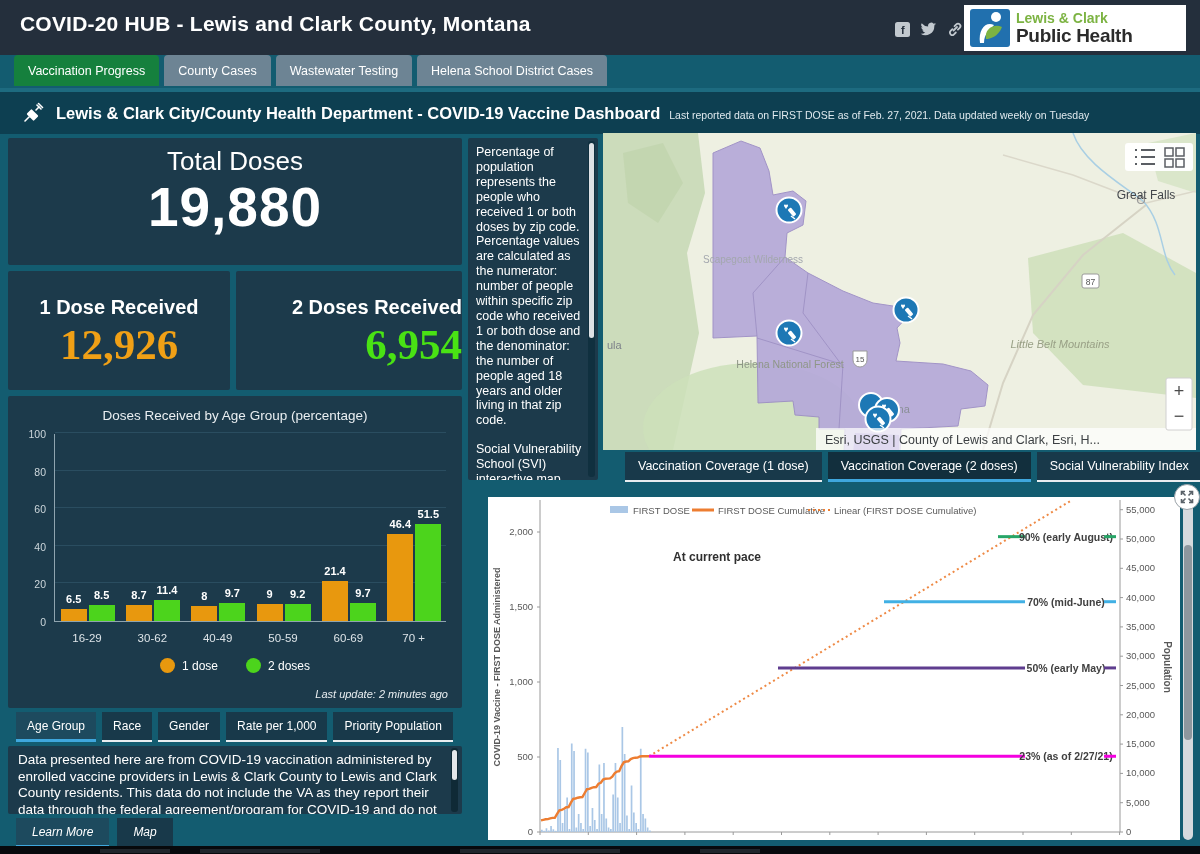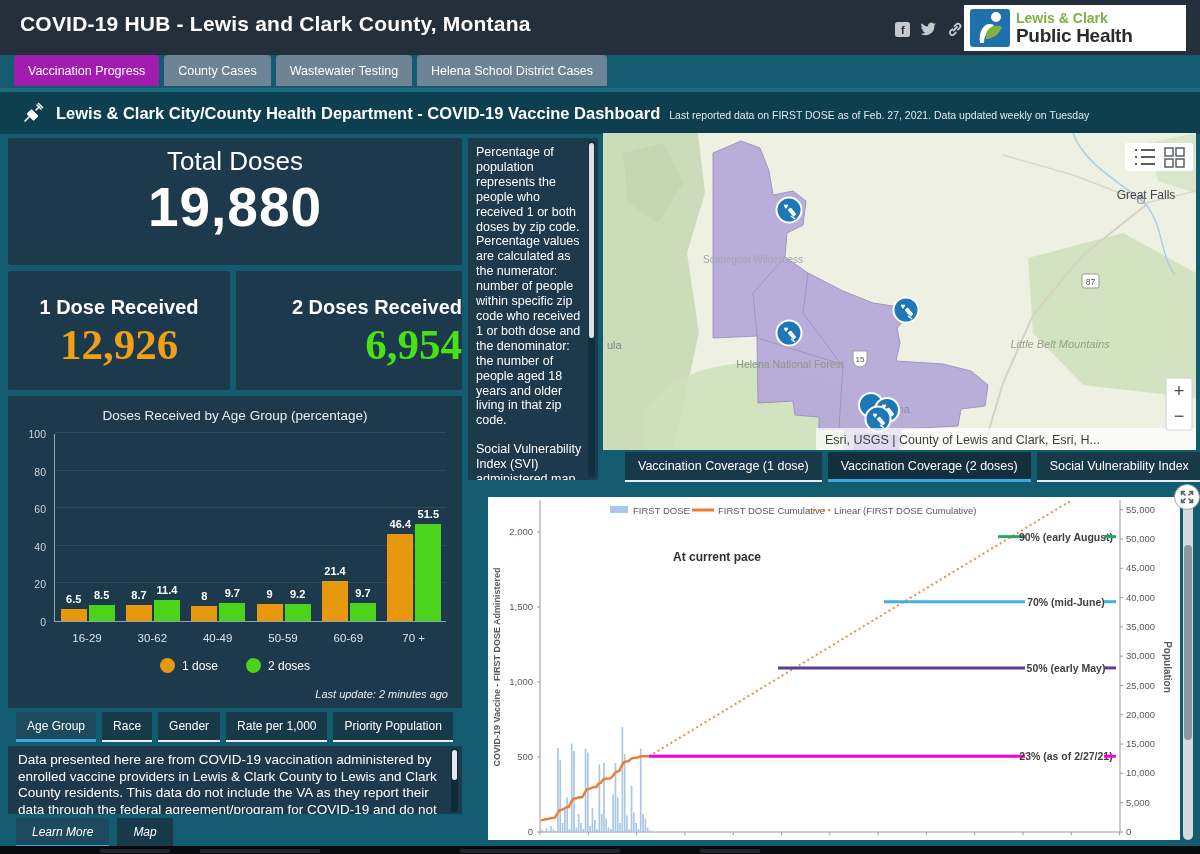--- a/index.html
+++ b/index.html
@@ -79,7 +79,7 @@
 <body>
 
 <div class="abs header">
-  <div class="abs header-title">COVID-19 HUB - Lewis and Clark County, Montana</div>
+  <div class="abs header-title">COVID-20 HUB - Lewis and Clark County, Montana</div>
   <div class="abs social" style="left:895px;">
     <svg width="15" height="15" viewBox="0 0 15 15">
         <rect x="0" y="0" width="15" height="15" rx="2.5" fill="#c2c9cf"></rect>

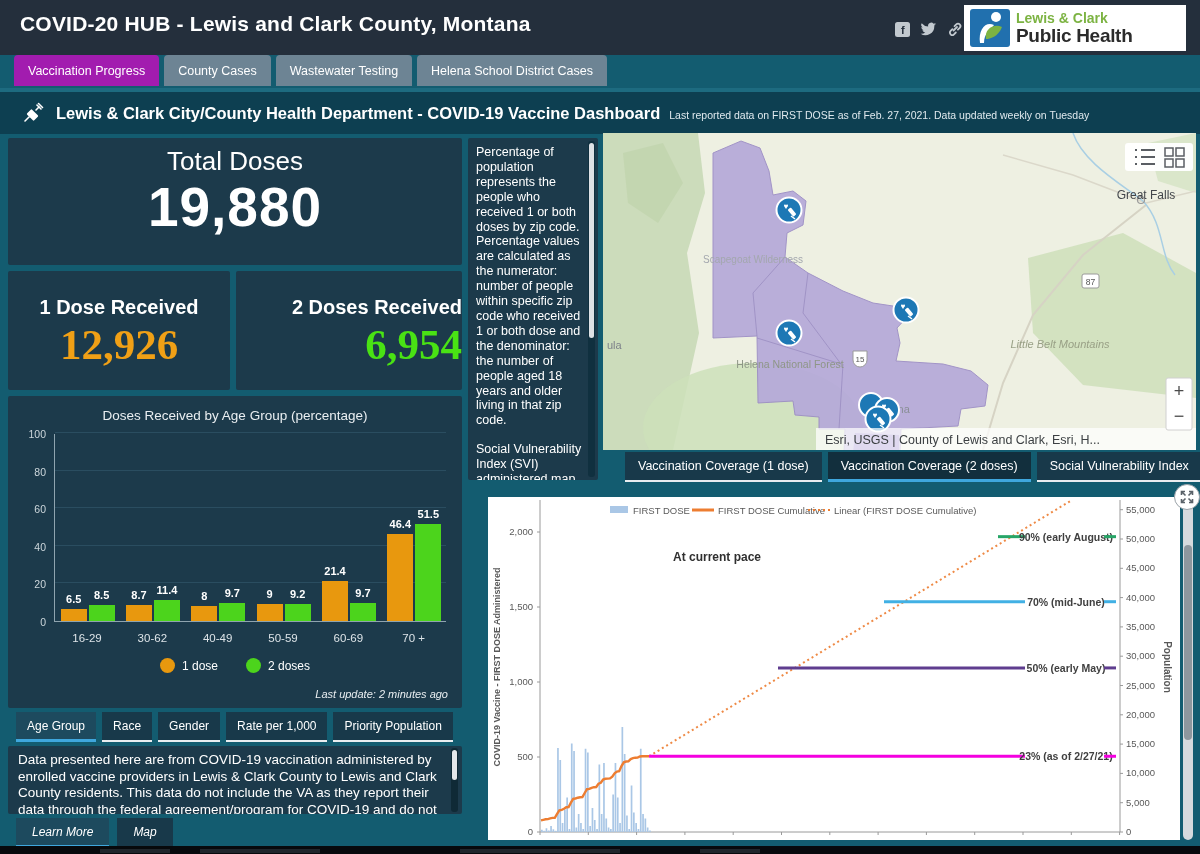--- a/index.html
+++ b/index.html
@@ -19,7 +19,7 @@
   
   .tabs-row { left:14px; top:55px; display:flex; gap:5px; }
   .nav-tab { background:#6d8494; color:#fff; font-size:12.5px; padding:9px 14px 8px; border-radius:4px 4px 0 0; white-space:nowrap; cursor:pointer; }
-  .nav-tab.active { background:#a21caf; }
+  .nav-tab.active { background:#15803d; }
   .teal-strip { left:0; top:88px; width:1200px; height:4px; background:#1d6b80; }
 
   

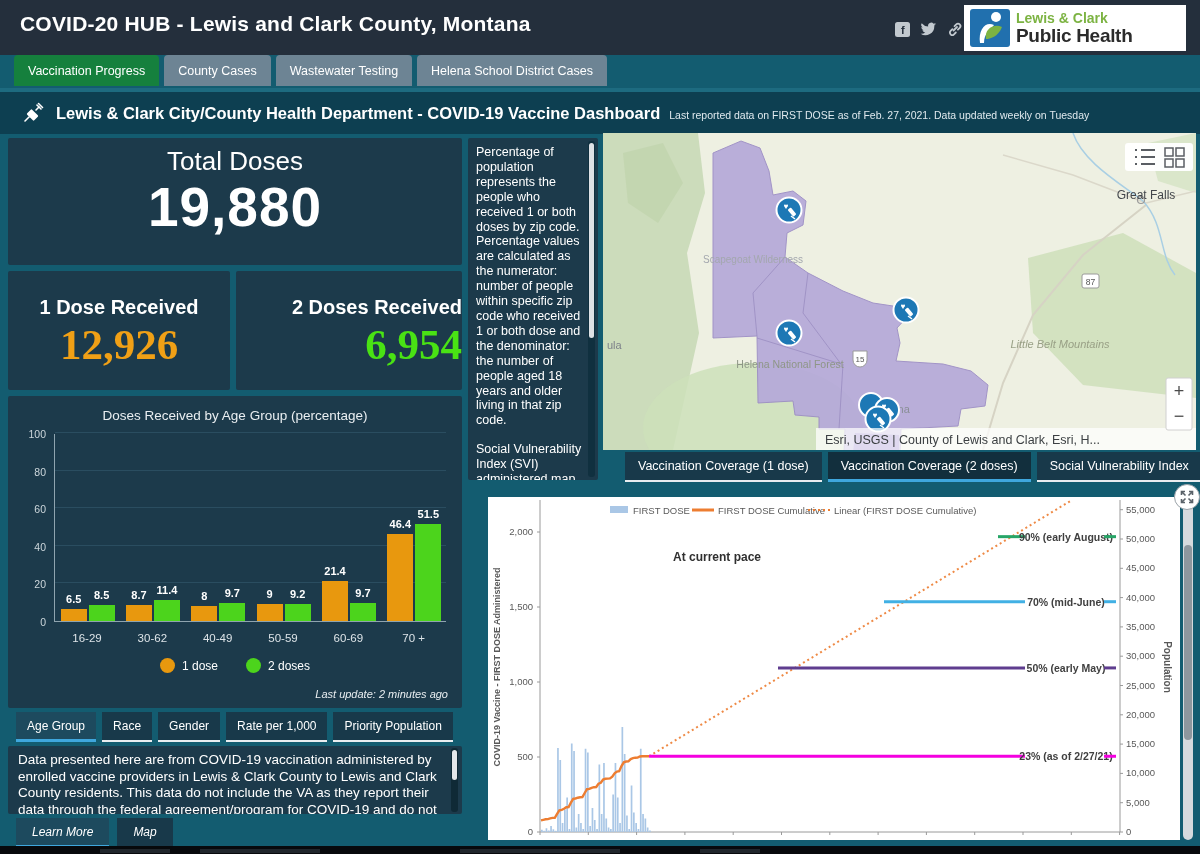--- a/index.html
+++ b/index.html
@@ -230,7 +230,7 @@
 
 <div class="abs card info-panel">
   <div>Percentage of population represents the people who received 1 or both doses by zip code. Percentage values are calculated as the numerator: number of people within specific zip code who received 1 or both dose and the denominator: the number of people aged 18 years and older living in that zip code.</div>
-  <div style="margin-top:14px;">Social Vulnerability Index (SVI) administered map</div>
+  <div style="margin-top:14px;">Social Vulnerability School (SVI) interactive map</div>
 </div>
 <div class="abs v-scroll" style="left:588px; top:141px; width:7px; height:336px; background:#10303f;">
   <div style="position:absolute; top:2px; left:1px; width:5px; height:195px; background:#dde1e5; border-radius:3px;"></div>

* What you will do
The entries above are to be restated verbatim, with no pictures carried over.

* Answer to this problem
--- a/index.html
+++ b/index.html
@@ -79,7 +79,7 @@
 <body>
 
 <div class="abs header">
-  <div class="abs header-title">COVID-19 HUB - Lewis and Clark County, Montana</div>
+  <div class="abs header-title">COVID-20 HUB - Lewis and Clark County, Montana</div>
   <div class="abs social" style="left:895px;">
     <svg width="15" height="15" viewBox="0 0 15 15">
         <rect x="0" y="0" width="15" height="15" rx="2.5" fill="#c2c9cf"></rect>

--- a/index.html
+++ b/index.html
@@ -19,7 +19,7 @@
   
   .tabs-row { left:14px; top:55px; display:flex; gap:5px; }
   .nav-tab { background:#6d8494; color:#fff; font-size:12.5px; padding:9px 14px 8px; border-radius:4px 4px 0 0; white-space:nowrap; cursor:pointer; }
-  .nav-tab.active { background:#a21caf; }
+  .nav-tab.active { background:#15803d; }
   .teal-strip { left:0; top:88px; width:1200px; height:4px; background:#1d6b80; }
 
   

--- a/index.html
+++ b/index.html
@@ -230,7 +230,7 @@
 
 <div class="abs card info-panel">
   <div>Percentage of population represents the people who received 1 or both doses by zip code. Percentage values are calculated as the numerator: number of people within specific zip code who received 1 or both dose and the denominator: the number of people aged 18 years and older living in that zip code.</div>
-  <div style="margin-top:14px;">Social Vulnerability Index (SVI) administered map</div>
+  <div style="margin-top:14px;">Social Vulnerability School (SVI) interactive map</div>
 </div>
 <div class="abs v-scroll" style="left:588px; top:141px; width:7px; height:336px; background:#10303f;">
   <div style="position:absolute; top:2px; left:1px; width:5px; height:195px; background:#dde1e5; border-radius:3px;"></div>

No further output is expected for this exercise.